--- PROVIDED ENTRIES ---
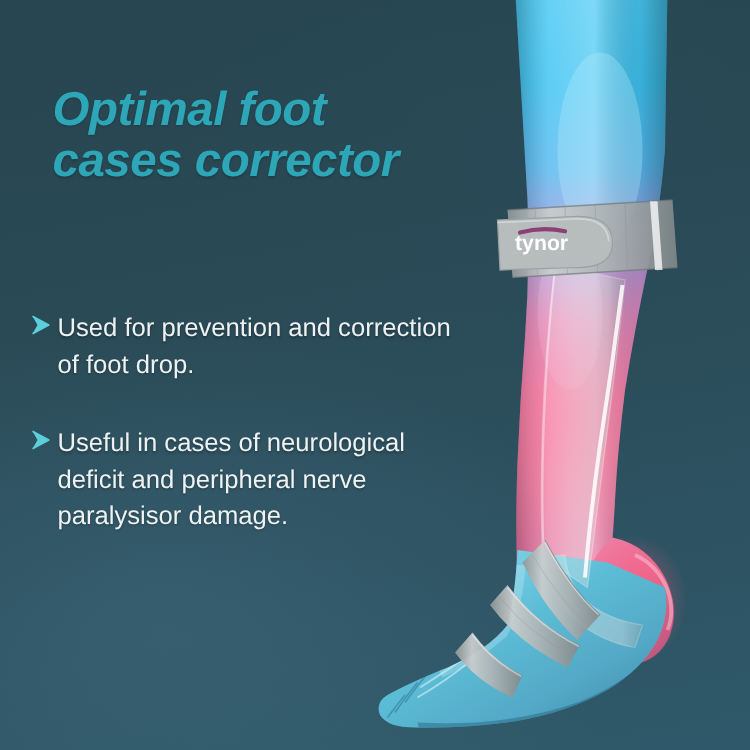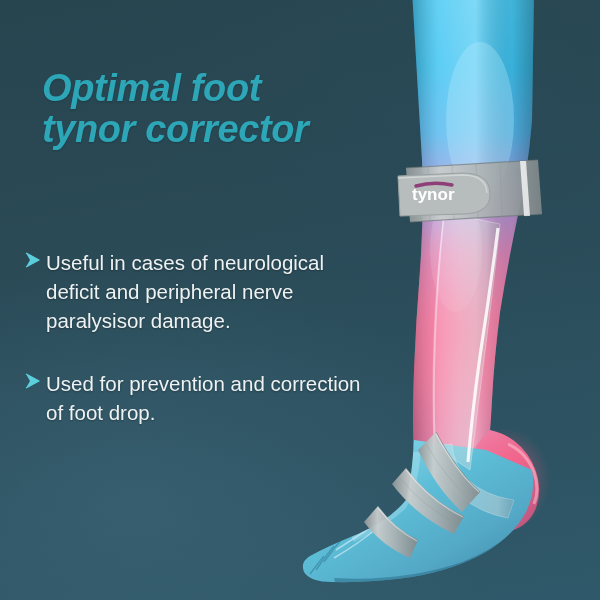--- a/index.html
+++ b/index.html
@@ -81,7 +81,7 @@
 
   <div class="headline">
     <span class="ln">Optimal foot</span>
-    <span class="ln">tynor corrector</span>
+    <span class="ln">cases corrector</span>
   </div>
 
   <div class="bullets">

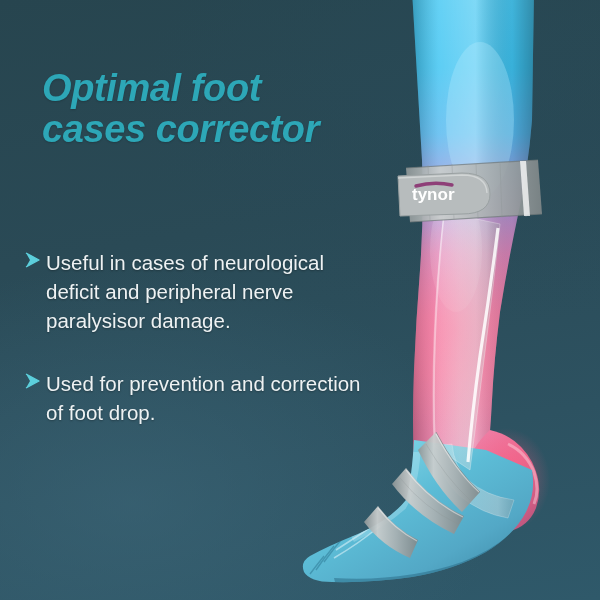--- a/index.html
+++ b/index.html
@@ -93,7 +93,7 @@
           <path d="M2 1 L15 8 L2 15" fill="none" stroke="#5ccfdc" stroke-width="1.4" stroke-linejoin="round"></path>
         </svg>
       </span>
-      <span class="bullet-text">Useful in cases of neurological deficit and peripheral nerve paralysisor damage.</span>
+      <span class="bullet-text">Used for prevention and correction of foot drop.</span>
     </div>
 
     <div class="bullet">
@@ -103,7 +103,7 @@
           <path d="M2 1 L15 8 L2 15" fill="none" stroke="#5ccfdc" stroke-width="1.4" stroke-linejoin="round"></path>
         </svg>
       </span>
-      <span class="bullet-text">Used for prevention and correction of foot drop.</span>
+      <span class="bullet-text">Useful in cases of neurological deficit and peripheral nerve paralysisor damage.</span>
     </div>
 
   </div>

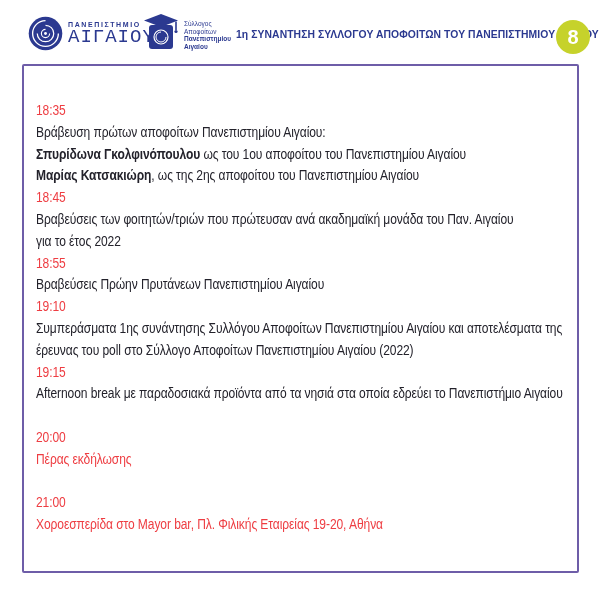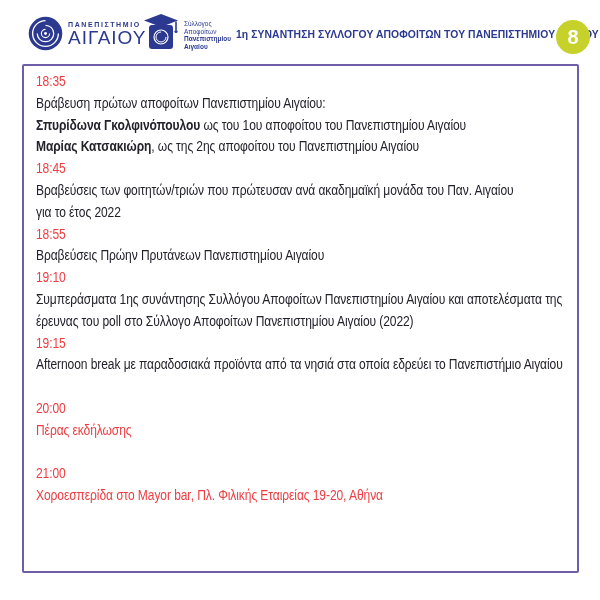--- a/index.html
+++ b/index.html
@@ -13,7 +13,7 @@
   .uni-logo svg{display:block;}
   .uni-text{margin-left:5px;color:#2b3990;}
   .uni-text .l1{font-size:7px;font-weight:bold;letter-spacing:1.6px;}
-  .uni-text .l2{font-family:Liberation Sans, sans-serif;font-size:19px;letter-spacing:1px;line-height:19px;}
+  .uni-text .l2{font-family:Liberation Mono, monospace;font-size:19px;letter-spacing:1px;line-height:19px;}
   .alumni-logo{position:absolute;left:142px;top:12px;display:flex;align-items:center;}
   .alumni-text{margin-left:4px;color:#2b3990;font-size:6.5px;line-height:7.5px;}
   .alumni-text .b{font-weight:bold;}

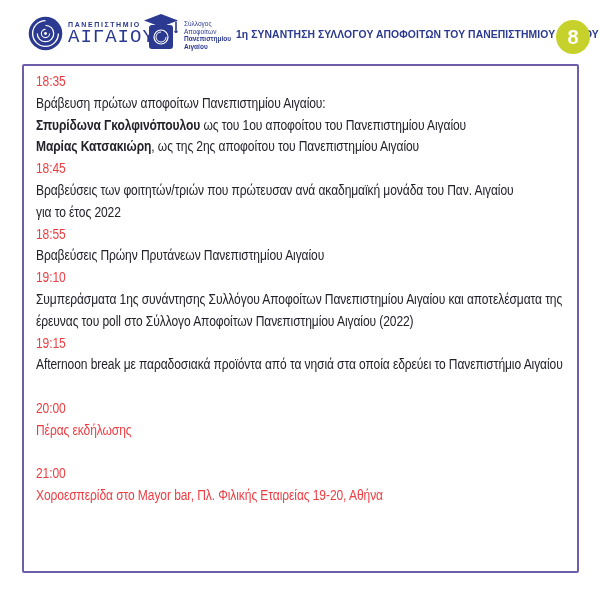--- a/index.html
+++ b/index.html
@@ -31,7 +31,7 @@
     position:absolute;left:22px;top:64px;width:557px;height:509px;
     border:2px solid #6e5da8;border-radius:2px;background:#ffffff;box-sizing:border-box;
   }
-  .schedule{padding:5px 6px 0 12px;}
+  .schedule{padding:5px 6px 0 12px;margin-top:29px;}
   .line{
     height:21.8px;line-height:21.8px;font-size:14px;color:#23222b;
     white-space:nowrap;transform:scaleX(0.86);transform-origin:0 0;letter-spacing:-0.1px;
---
_PROBLEM STATEMENT:_ Please retype the records above exactly, excluding every picture.

_SOLUTION TO THIS TASK:_
--- a/index.html
+++ b/index.html
@@ -81,7 +81,7 @@
 
   <div class="headline">
     <span class="ln">Optimal foot</span>
-    <span class="ln">tynor corrector</span>
+    <span class="ln">cases corrector</span>
   </div>
 
   <div class="bullets">

--- a/index.html
+++ b/index.html
@@ -93,7 +93,7 @@
           <path d="M2 1 L15 8 L2 15" fill="none" stroke="#5ccfdc" stroke-width="1.4" stroke-linejoin="round"></path>
         </svg>
       </span>
-      <span class="bullet-text">Useful in cases of neurological deficit and peripheral nerve paralysisor damage.</span>
+      <span class="bullet-text">Used for prevention and correction of foot drop.</span>
     </div>
 
     <div class="bullet">
@@ -103,7 +103,7 @@
           <path d="M2 1 L15 8 L2 15" fill="none" stroke="#5ccfdc" stroke-width="1.4" stroke-linejoin="round"></path>
         </svg>
       </span>
-      <span class="bullet-text">Used for prevention and correction of foot drop.</span>
+      <span class="bullet-text">Useful in cases of neurological deficit and peripheral nerve paralysisor damage.</span>
     </div>
 
   </div>

--- a/index.html
+++ b/index.html
@@ -13,7 +13,7 @@
   .uni-logo svg{display:block;}
   .uni-text{margin-left:5px;color:#2b3990;}
   .uni-text .l1{font-size:7px;font-weight:bold;letter-spacing:1.6px;}
-  .uni-text .l2{font-family:Liberation Sans, sans-serif;font-size:19px;letter-spacing:1px;line-height:19px;}
+  .uni-text .l2{font-family:Liberation Mono, monospace;font-size:19px;letter-spacing:1px;line-height:19px;}
   .alumni-logo{position:absolute;left:142px;top:12px;display:flex;align-items:center;}
   .alumni-text{margin-left:4px;color:#2b3990;font-size:6.5px;line-height:7.5px;}
   .alumni-text .b{font-weight:bold;}

--- a/index.html
+++ b/index.html
@@ -31,7 +31,7 @@
     position:absolute;left:22px;top:64px;width:557px;height:509px;
     border:2px solid #6e5da8;border-radius:2px;background:#ffffff;box-sizing:border-box;
   }
-  .schedule{padding:5px 6px 0 12px;}
+  .schedule{padding:5px 6px 0 12px;margin-top:29px;}
   .line{
     height:21.8px;line-height:21.8px;font-size:14px;color:#23222b;
     white-space:nowrap;transform:scaleX(0.86);transform-origin:0 0;letter-spacing:-0.1px;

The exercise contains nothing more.